'''
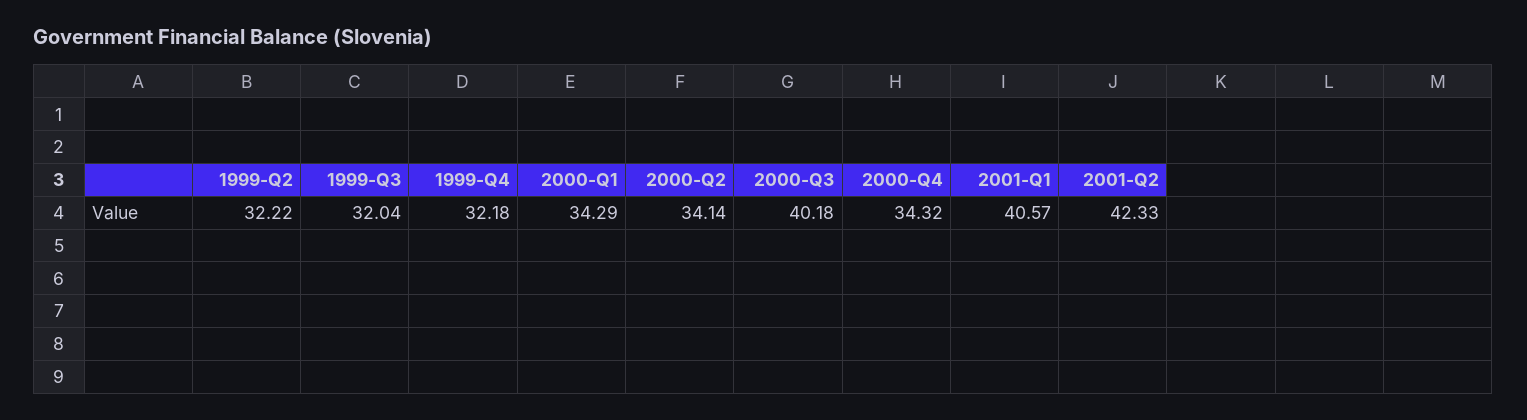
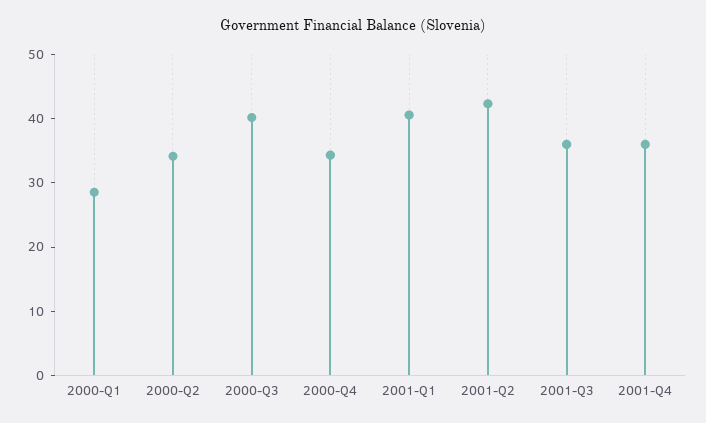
1999-Q2: 32.22 -> none
1999-Q3: 32.04 -> none
1999-Q4: 32.18 -> none
2000-Q1: 34.29 -> 28
2001-Q3: none -> 36
2001-Q4: none -> 36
'''
### [AIM OF THE EXERCISE]
Please restate the material word for word; the pictures stay out.

### [EXERCISE RESULT]
1999-Q2: 32.22 -> none
1999-Q3: 32.04 -> none
1999-Q4: 32.18 -> none
2000-Q1: 34.29 -> 28
2001-Q3: none -> 36
2001-Q4: none -> 36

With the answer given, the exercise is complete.